Skip to content

[WIP] Add tests for order to prefer avoiding upwards branching#3017

Merged
mrocklin merged 5 commits intodask:masterfrom
mrocklin:order-dependents
Jan 9, 2018
Merged

[WIP] Add tests for order to prefer avoiding upwards branching#3017
mrocklin merged 5 commits intodask:masterfrom
mrocklin:order-dependents

Conversation

@mrocklin
Copy link
Member

See #3013

  • Tests added / passed
  • Passes flake8 dask
  • Fully documented, including docs/source/changelog.rst for all changes
    and one of the docs/source/*-api.rst files for new API

@mrocklin
Copy link
Member Author

@rabernat I believe that you were having memory issues recently with XArray.
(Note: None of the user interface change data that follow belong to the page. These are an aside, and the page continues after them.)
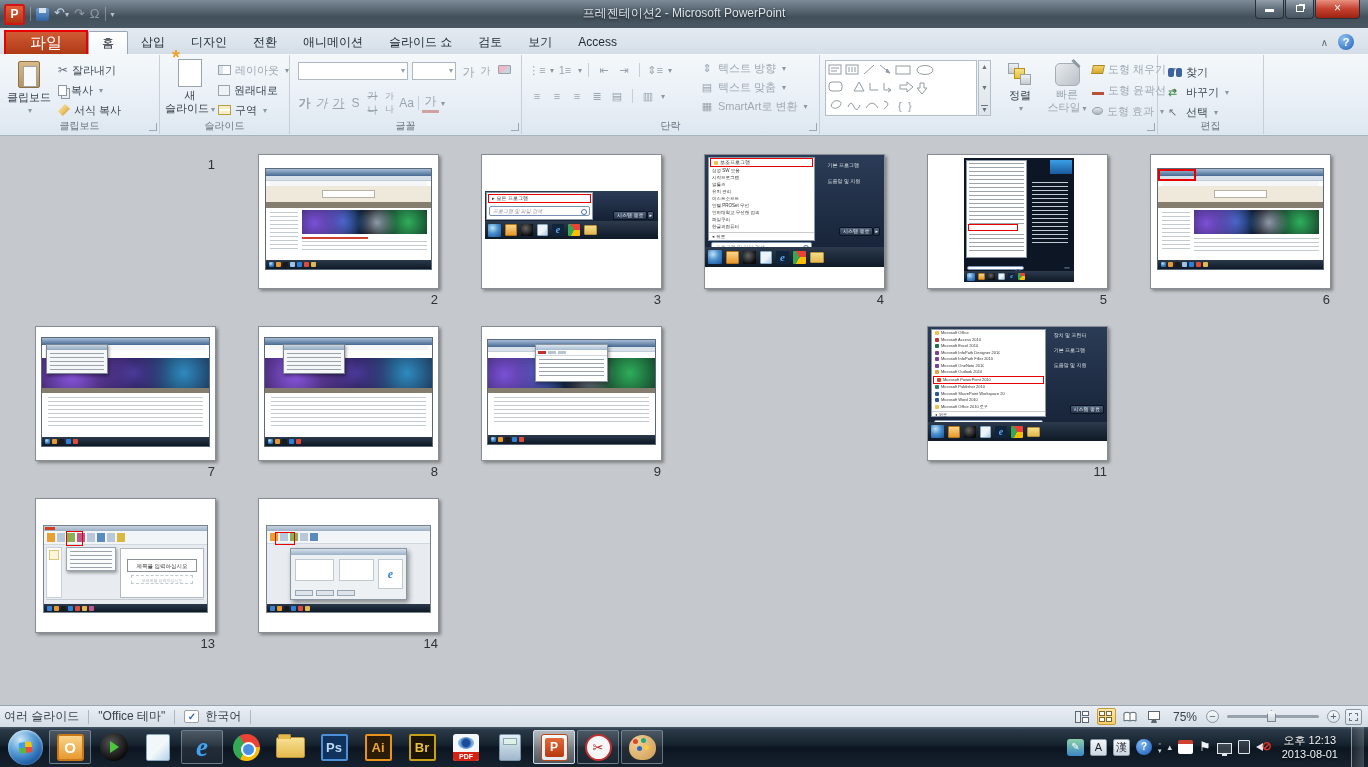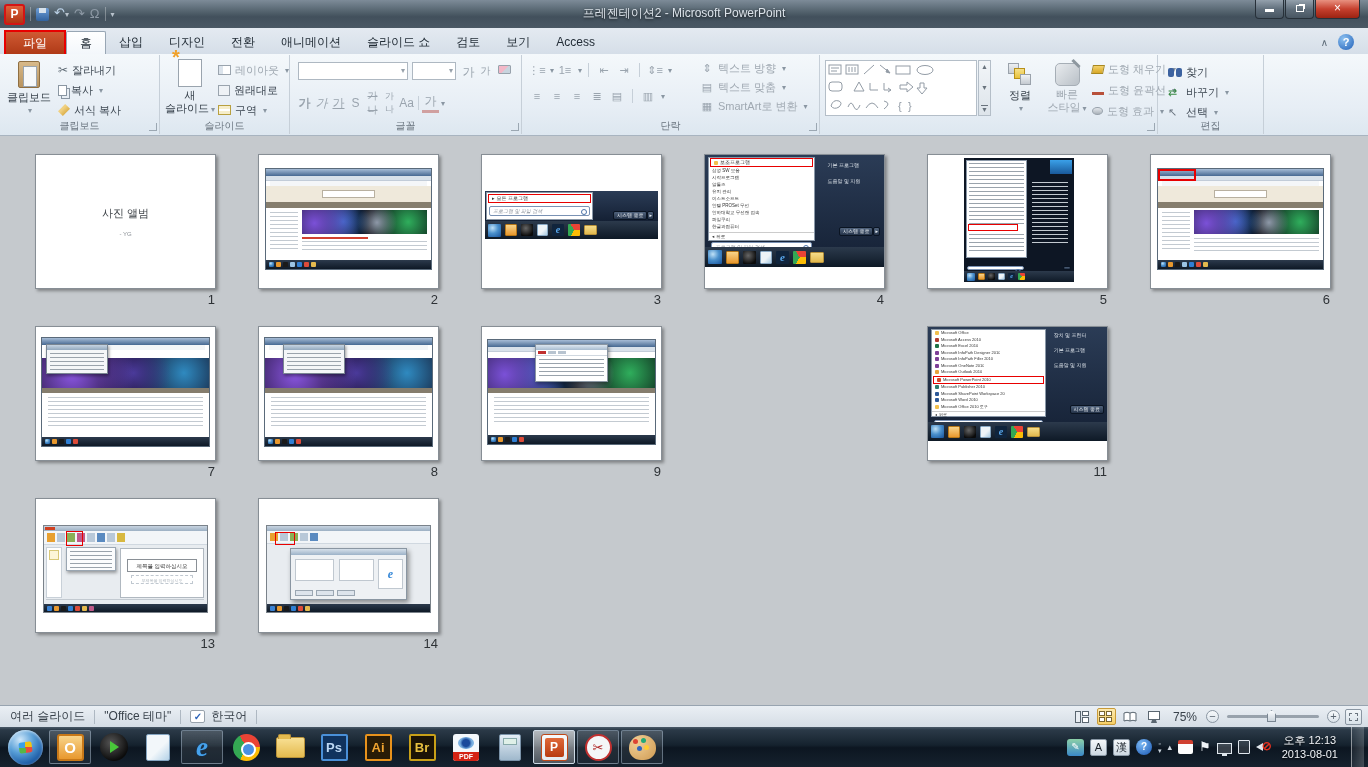--- a/index.html
+++ b/index.html
@@ -18,21 +18,21 @@
 .floppy::after{content:"";position:absolute;left:3px;top:0;width:7px;height:5px;background:#d7e2ec}
 .title{position:absolute;left:0;right:0;top:0;height:28px;text-align:center;line-height:27px;color:#dbe2e9;font-size:12px;text-shadow:0 1px 3px rgba(0,0,0,.8)}
 .winbtns{position:absolute;right:8px;top:0;display:flex}
 .wbtn{width:29px;height:19px;border:1px solid #273039;border-top:none;background:linear-gradient(#93a0ac,#5d6b78 55%,#485662);color:#fff;text-align:center;line-height:16px;font-size:12px;border-radius:0 0 4px 4px;margin-left:1px}
 .wbtn .bar{display:inline-block;width:9px;height:3px;background:#fff;margin-top:9px}
 .wbtn .rest{display:inline-block;width:8px;height:7px;border:1px solid #fff;margin-top:5px;box-shadow:2px -2px 0 -1px #fff}
 .wbtn.close{width:45px;background:linear-gradient(#e89180,#c6402e 50%,#9c2312)}
 
 
 .tabrow{position:absolute;top:28px;left:0;right:0;height:26px;background:linear-gradient(#e4eaf1,#d5dee8);display:flex;align-items:flex-end}
-.tab-file{margin-left:4px;padding:0 17px;line-height:22px;font-size:12px;color:#fff;background:linear-gradient(#cf5a33,#b03a17);border:2px solid #e80000;border-bottom:none}
+.tab-file{margin-left:4px;padding:0 24px;line-height:22px;font-size:16px;color:#fff;background:linear-gradient(#cf5a33,#b03a17);border:2px solid #e80000;border-bottom:none}
 .tab{padding:0 13px;line-height:23px;font-size:12px;color:#222c36}
 .tab.hl{background:linear-gradient(#ffffff,#f3f7fb);border:1px solid #98a6b4;border-bottom:none;border-radius:2px 2px 0 0;line-height:22px}
 .ribctl{position:absolute;right:14px;top:6px;display:flex;gap:10px;align-items:center}
 .chev{color:#5c6a77;font-size:10px}
 .helpbtn{width:16px;height:16px;border-radius:50%;background:radial-gradient(circle at 35% 30%,#8cc0f0,#2060b8);color:#fff;font-size:11px;font-weight:bold;text-align:center;line-height:16px}
 
 
 .ribbon{position:absolute;top:54px;left:0;right:0;height:82px;background:linear-gradient(#f4f8fb,#e7eef5 65%,#dde7f0);border-bottom:1px solid #a8b4c0}
 .rgroup{position:absolute;top:1px;bottom:1px;border-right:1px solid #c6cfd8}
 .rlabel{position:absolute;bottom:1px;left:0;right:0;text-align:center;font-size:10px;color:#68737e}
@@ -106,21 +106,21 @@
 .tico{border-radius:2px;display:block}
 .torb{border-radius:50%;background:radial-gradient(circle at 35% 30%,#bfe1f7,#4a90cc 45%,#14509a)}
 .tol{background:linear-gradient(#f8d48a,#e8982e);border:1px solid #b87818}
 .tgom{border-radius:50%;background:radial-gradient(circle at 40% 35%,#666,#0a0a0a 75%)}
 .tnote{background:linear-gradient(135deg,#eef4f8 55%,#aacce4);border:1px solid #88a8c4}
 .tie{background:#10243c;color:#5aaaf0;font-family:"Liberation Serif",serif;font-style:italic;font-weight:bold;text-align:center}
 .tchrome{border-radius:50%;background:conic-gradient(from -30deg,#ea4335 0 33%,#fbbc05 0 66%,#34a853 0 100%)}
 .tfold{background:linear-gradient(#f6dd8a,#e2b94e);border:1px solid #b8923a}
 
 
-.statusbar{position:absolute;left:0;right:0;bottom:40px;height:22px;background:linear-gradient(#eaeff4,#d5dde5);border-top:1px solid #98a4b0;display:flex;align-items:center;font-size:12px;color:#39424b;padding-left:10px}
+.statusbar{position:absolute;left:0;right:0;bottom:40px;height:22px;background:linear-gradient(#eaeff4,#d5dde5);border-top:1px solid #98a4b0;display:flex;align-items:center;font-size:12px;color:#39424b;padding-left:4px}
 .ssep{width:1px;height:14px;background:#aeb8c2;margin:0 9px}
 .spell{width:15px;height:13px;background:#fff;border:1px solid #98a2ac;border-radius:2px;color:#2a62b8;font-size:10px;font-weight:bold;text-align:center;line-height:11px;margin-right:6px}
 .sb-right{margin-left:auto;display:flex;align-items:center;gap:5px;padding-right:6px}
 .vbtn{width:19px;height:17px;display:flex;align-items:center;justify-content:center;border:1px solid transparent;border-radius:2px}
 .vbtn.on{background:linear-gradient(#fdeab0,#f6cf65);border-color:#c89a38}
 .ztrack{width:92px;height:3px;background:#98a2ac;border-radius:2px;position:relative;margin:0 3px}
 .zhandle{position:absolute;left:40px;top:-5px;width:9px;height:12px;background:linear-gradient(#fafcfe,#cbd4dc);border:1px solid #7a8692;clip-path:polygon(50% 0,100% 35%,100% 100%,0 100%,0 35%)}
 .zminus,.zplus{width:13px;height:13px;border-radius:50%;border:1px solid #8a96a2;background:linear-gradient(#f6f9fb,#dbe3ea);color:#5a6570;font-size:11px;line-height:11px;text-align:center}
 .fitbtn{width:17px;height:16px;border:1px solid #8a96a2;background:linear-gradient(#f2f6fa,#d8e1e9);border-radius:2px;position:relative}
 .fitbtn::after{content:"";position:absolute;inset:3px;border:1px dashed #6a7580}
@@ -418,24 +418,20 @@
           <span>선택</span>
           <span class="darr">▾</span>
         </div>
       <div class="rlabel">편집</div>
     </div>
   </div>
 
   <div class="main">
 
     <div class="thumbwrap" style="left:35px;top:17px">
-      <div class="thumb" style="display:flex;flex-direction:column;align-items:center;justify-content:center">
-        <div style="font-size:11px;color:#3f4449">사진 앨범</div>
-        <div style="font-size:6px;color:#8a9096;margin-top:10px">- YG</div>
-      </div>
       <div class="snum">1</div>
     </div>
 
     <div class="thumbwrap" style="left:258px;top:17px">
       <div class="thumb">
         <div class="bwin" style="left:6px;right:6px;top:13px;height:102px">
           <div class="btitle"></div>
             <div class="btabs"></div>
             <div class="bmenu fl" style="margin:0 4px"></div>
           <div class="beige" style="height:16px;position:relative">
Changes in this PR may affect that. If you're able to provide a tiny XArray example to test against this would be a very convenient time to dive into that.

@rabernat
Copy link
Contributor

Sorry for the delayed reply here.

Can you clarify what sort of xarray-related test you are looking for? I'm not sure I understand this PR enough to know how to test against it.

@mrocklin
Copy link
Member Author

mrocklin commented Dec 22, 2017 via email

@rabernat
Copy link
Contributor

Here is the sort of test case I have in mind

import xarray as xr
import dask.array as dsa
import pandas as pd

# below I create a random dataset that is typical of high-res climate models
# size of example can be adjusted up and down by changing shape
dims = ('time', 'depth', 'lat', 'lon')
time = pd.date_range('1980-01-01', '2017-01-01', freq='5D')
shape = (len(time), 50, 1800, 3600)
# what I consider to be a reasonable chunk size
chunks = (1, 1, 1800, 3600)
ds = xr.Dataset({k: (dims, dsa.random.random(shape, chunks=chunks))
                 for k in ['u', 'v', 'w']},
                coords={'time': time})

# create seasonal climatology
ds_clim = ds.groupby('time.month').mean(dim='time')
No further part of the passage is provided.